[ANN] Progress 0.1.0

I’m pleased to announce the first release of Progress, now available on Opam.

Progress is a small library for quickly defining and using progress bars in OCaml programs. It aims to provide the following:

  • support for rendering multiple progress bars simultaneously;
  • responds dynamically to changes in terminal size;
  • allows user-defined progress bar layouts.

Defining your own progress bars

The example animation above uses a pre-provided progress bar layout that should meet many needs (Progress_unix.counter), but it’s fairly easy to re-define it ourselves using the low-level Progress.Segment API:

let counter filename =
  let proportion i = Int64.to_float i /. 1_000_000. in
  let open Progress in
  Segment.(
    list
      [
        const filename;
        Units.bytes of_pp;
        Progress_unix.stopwatch ();
        bar ~mode:`ASCII proportion;
        using proportion (Units.percentage of_pp);
      ]
    |> box_winsize ~fallback:80  (* Dynamically scale to window size *)
    |> periodic 100              (* Re-render once every 100 updates *)
    |> accumulator Int64.add 0L  (* Accumulate progress updates *))
  |> make ~init:0L

The Segment combinators are similar to those of general-purpose pretty-printing libraries (e.g. pp and fmt), but are equipped with extra logic for “stateful” segments and segments that can have dynamic width. Together, these make for a convenient way to express common patterns when pretty-printing progress bars. For instance, the stateful segment periodic seen above can be used to ensure that very frequent updates from a hot-loop do not result in too much time spent re-rendering the output.

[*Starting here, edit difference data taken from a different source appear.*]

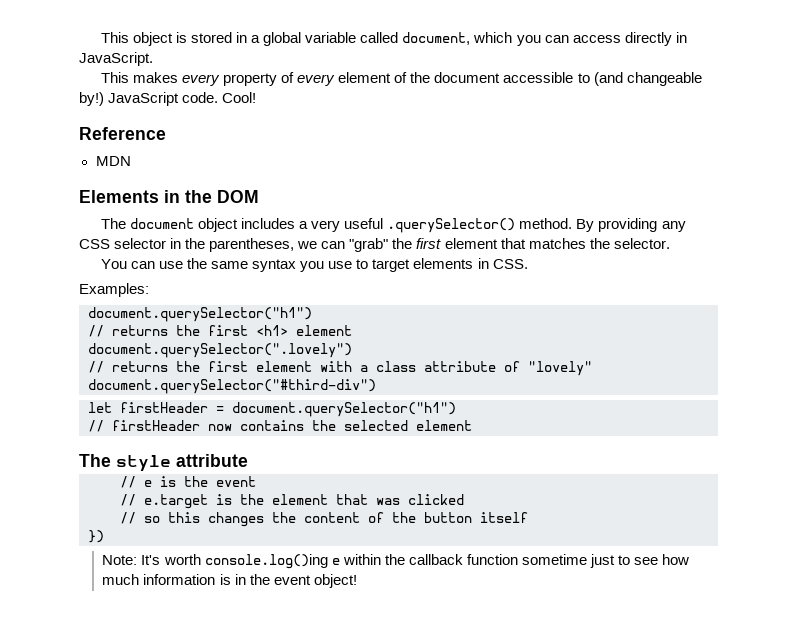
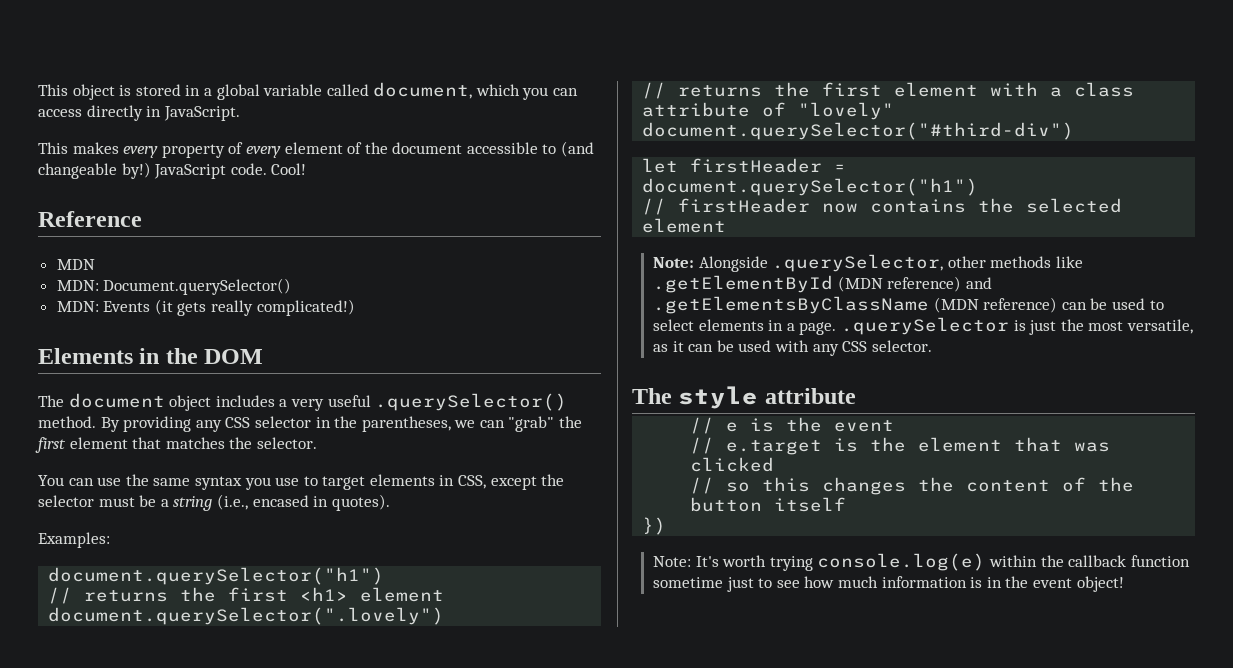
(131, 161) none -> [56,278,292,295] [56,299,355,316] // MDN: Document.querySelector() // MDN: Events (it gets really complicated!)
[492,259,528,269] CSS. -> [458,474,565,490] [38,494,390,511] CSS, except the selector must be a string (i.e., encased in quotes).
(472, 425) none -> [653,254,1084,272] [653,275,992,293] [653,296,1164,314] [653,317,1194,335] [653,340,932,356] // Note: Alongside .querySelector, other methods like .getElementById (MDN reference) and .getElementsByClassName (MDN reference) can be used to select elements in a page. .querySelector is just the most versatile, as it can be used with any CSS selector.
[204,554,340,569] console.log()ing e -> [769,553,986,571] trying console.log(e)

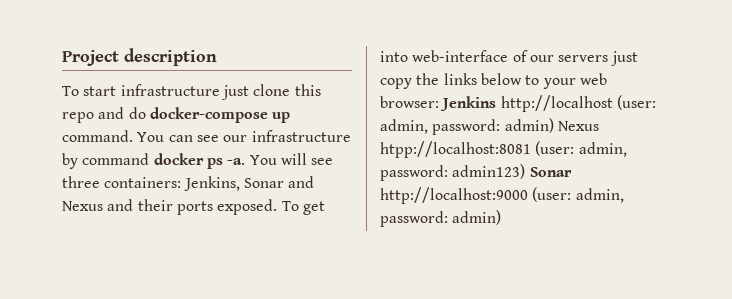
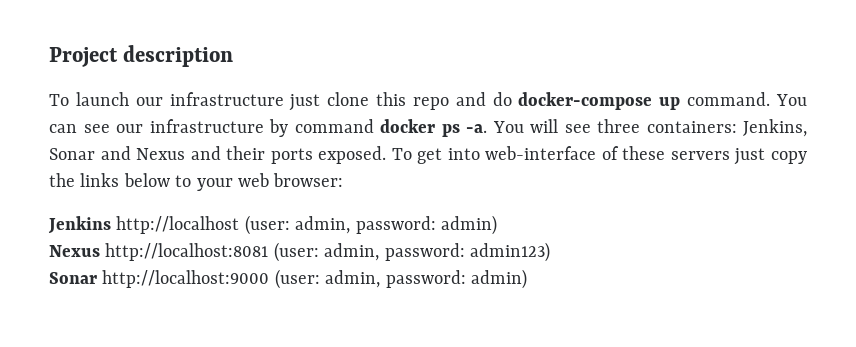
[83,86,117,96] start -> [75,92,163,106] launch our
[529,55,554,62] our -> [622,146,666,160] these
(439, 102) none -> (344, 180) //
[557,121,599,131] [380,141,531,158] Nexus htpp://localhost:8081 -> [49,243,269,261] // Nexus http://localhost:8081
(526, 171) none -> (550, 252) //

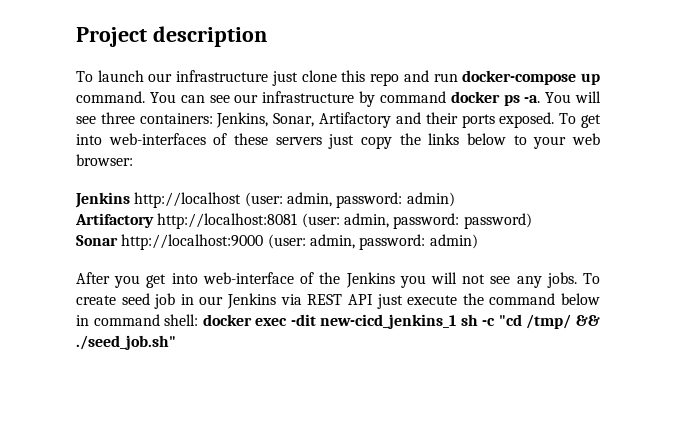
[492,92,512,106] do -> [433,73,458,82] run
[49,146,186,160] Sonar and Nexus -> [273,112,392,128] Sonar, Artifactory
[485,146,597,160] web-interface -> [108,133,206,145] web-interfaces
[49,245,100,257] Nexus -> [75,213,154,228] Artifactory
[469,242,550,262] admin123) -> [463,213,532,229] password)
(527, 279) none -> [76,272,600,288] [76,293,601,309] [76,314,601,329] [76,335,176,350] // After you get into web-interface of the Jenkins you will not see any jobs. To create seed job in our Jenkins via REST API just execute the command below in command shell: docker exec -dit new-cicd_jenkins_1 sh -c "cd /tmp/ && ./seed_job.sh"

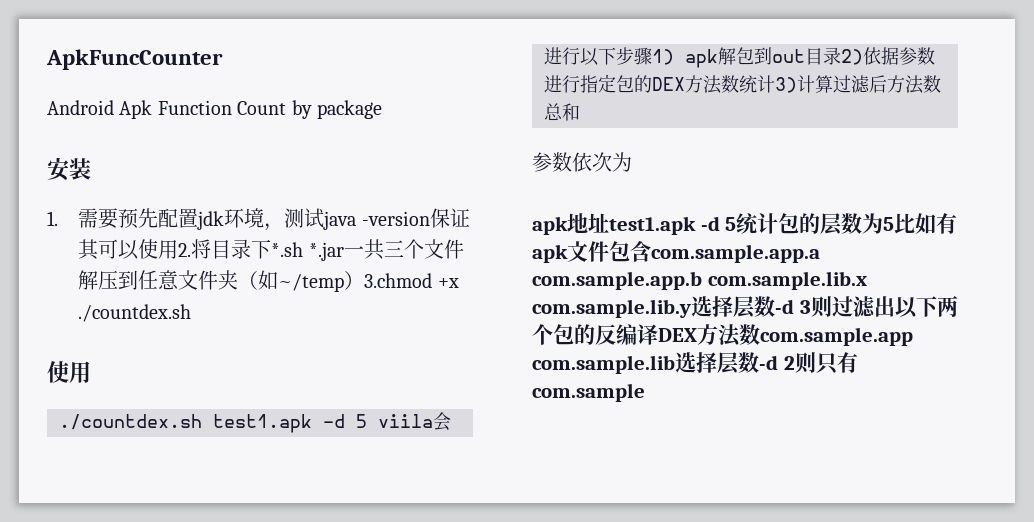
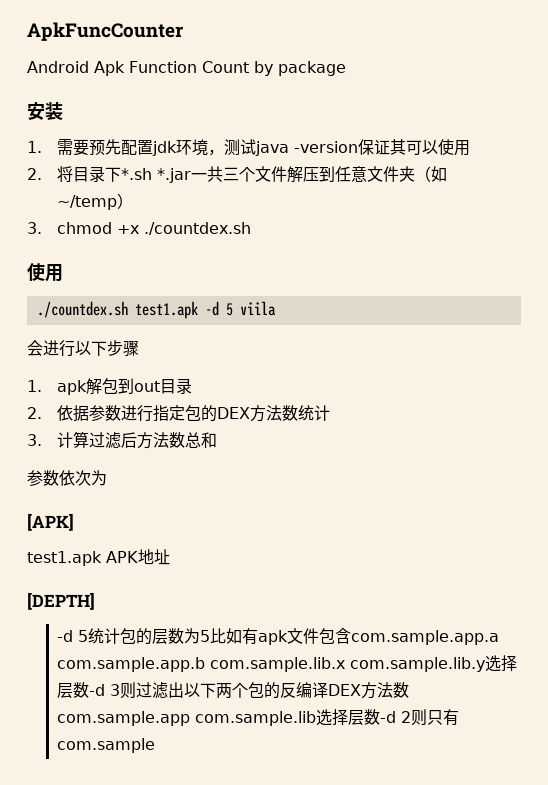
(179, 249) none -> (471, 148) //
[364,273,433,288] 3.chmod -> [27,222,113,234] // 3. chmod
(433, 421) none -> (276, 308) //
[652,49,674,65] 1) -> [27,380,42,392] // 1.
[841,49,863,65] 2) -> [27,407,42,419] // 2.
[775,77,797,93] 3) -> [27,434,42,446] // 3.
[532,216,568,235] apk -> [27,513,74,531] [27,551,138,566] [APK] // test1.apk APK
[609,216,696,235] test1.apk -> [27,592,95,610] // [DEPTH] //

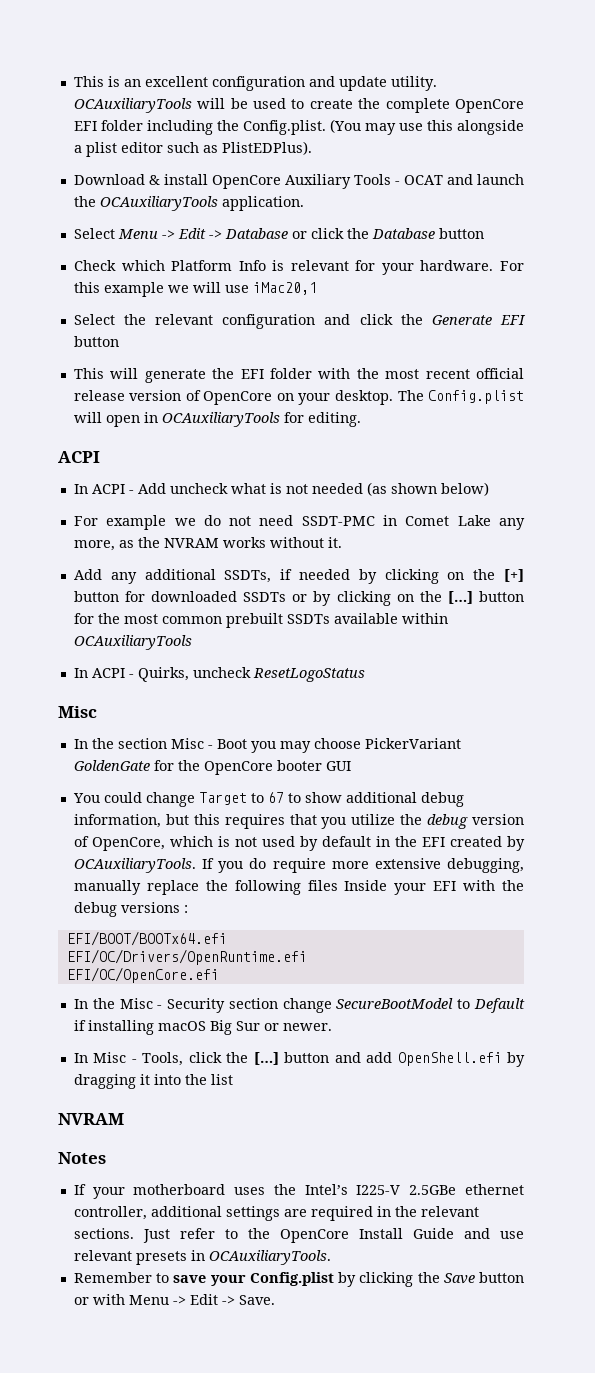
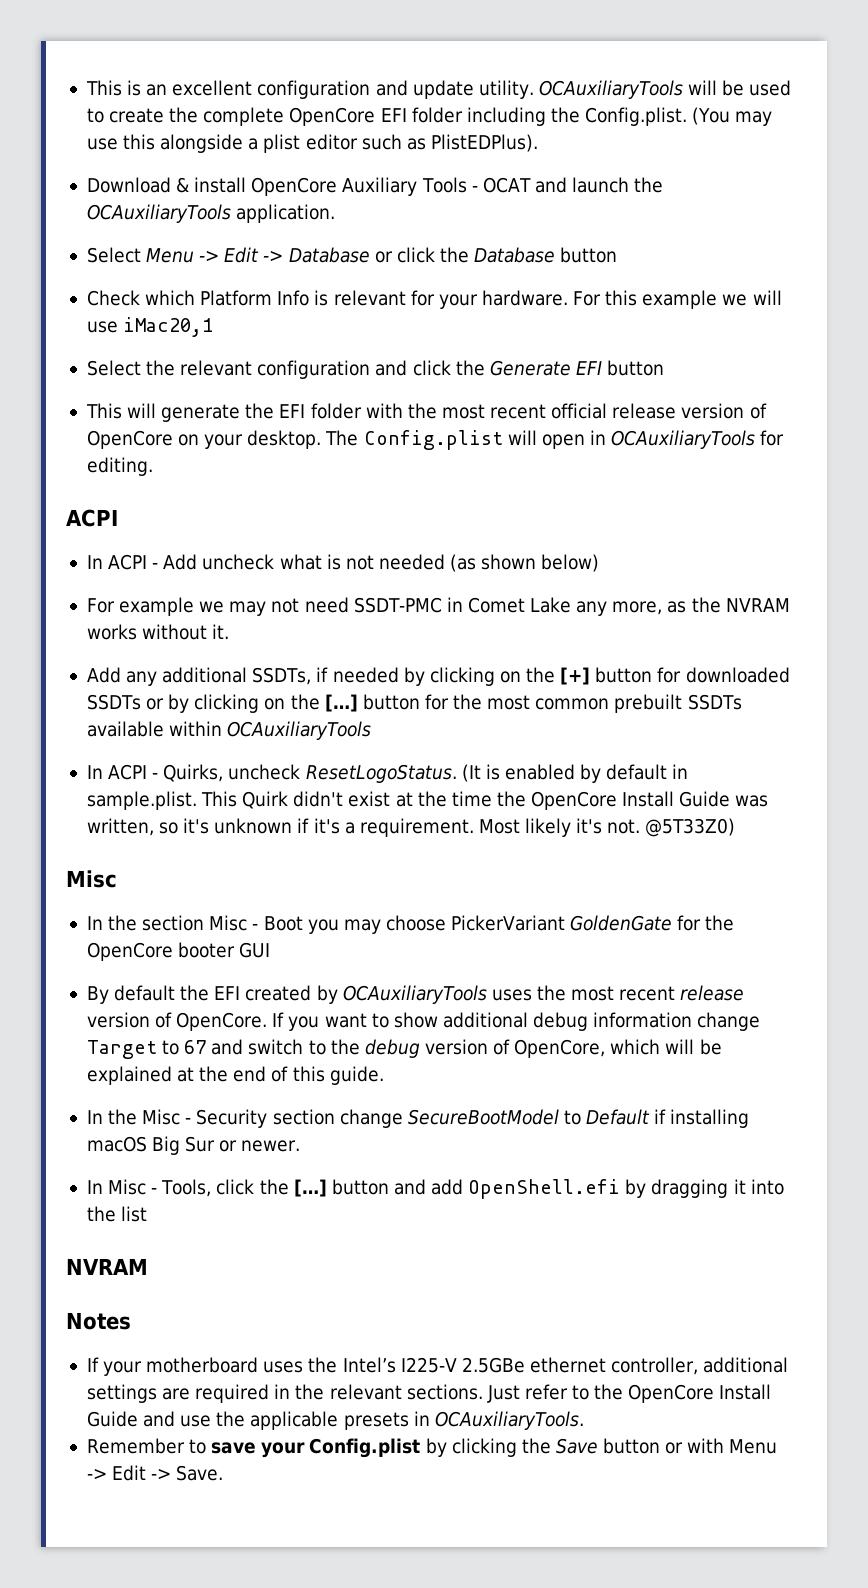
[203,515,221,526] do -> [229,601,267,616] may
[252,668,365,682] ResetLogoStatus -> [305,764,689,783] [86,791,769,810] [86,818,736,837] ResetLogoStatus. (It is enabled by default in sample.plist. This Quirk didn't exist at the time the OpenCore Install Guide was written, so it's unknown if it's a requirement. Most likely it's not. @5T33Z0)
[72,792,464,807] [73,814,396,829] You could change Target to 67 to show additional debug information, but this requires that you utilize -> [86,985,745,1004] [86,1012,761,1031] [86,1039,326,1059] By default the EFI created by OCAuxiliaryTools uses the most recent release version of OpenCore. If you want to show additional debug information change Target to 67 and switch to
[217,836,525,851] [73,858,524,873] [73,880,524,895] [73,902,188,917] [66,931,227,946] [66,949,307,965] [66,967,219,983] is not used by default in the EFI created by OCAuxiliaryTools. If you do require more extensive debugging, manually replace the following files Inside your EFI with the debug versions : // EFI/BOOT/BOOTx64.efi // EFI/OC/Drivers/OpenRuntime.efi // EFI/OC/OpenCore.efi -> [665,1039,722,1055] [86,1066,384,1085] will be explained at the end of this guide.
[73,1250,132,1261] relevant -> [216,1411,339,1430] the applicable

The library is not yet feature-complete, but should still be reasonably useful :slightly_smiling_face: Happy hacking!

19 Likes

Looks pretty!

At some point I made something like that which would also display logs on top of the progress bars. You would have logs like any terminal application and, at the bottom, the progress bars. It was a bit tricky to get right (you don’t want the progress bar to hide the logs, and you need the logs to remove the progress bar to draw over it, and then redraw the progress bar). Can Progress do that?

2 Likes

Thanks!

This would be a very valuable feature, and is the main thing I was thinking about when I said that the library is not feature-complete :slight_smile: I have a draft feature that allows “protecting” a Format.formatter by wrapping its flush function with a prefix that moves the cursor to the appropriate place and a suffix that then re-renders the bar. It works, but is somewhat tricky to test properly given the various edge cases involved. I expect this will be part of the next release.

(It would also be nice to integrate that wrapping functionality with the logs library in some way, so that this protected display mode can happen seamlessly for users of that library.)

2 Likes

Looks cool!
One useful thing for very long running computations is to show the Estimated Time of Arrival (ETA)
as some clock time and update it as the computation is progressing.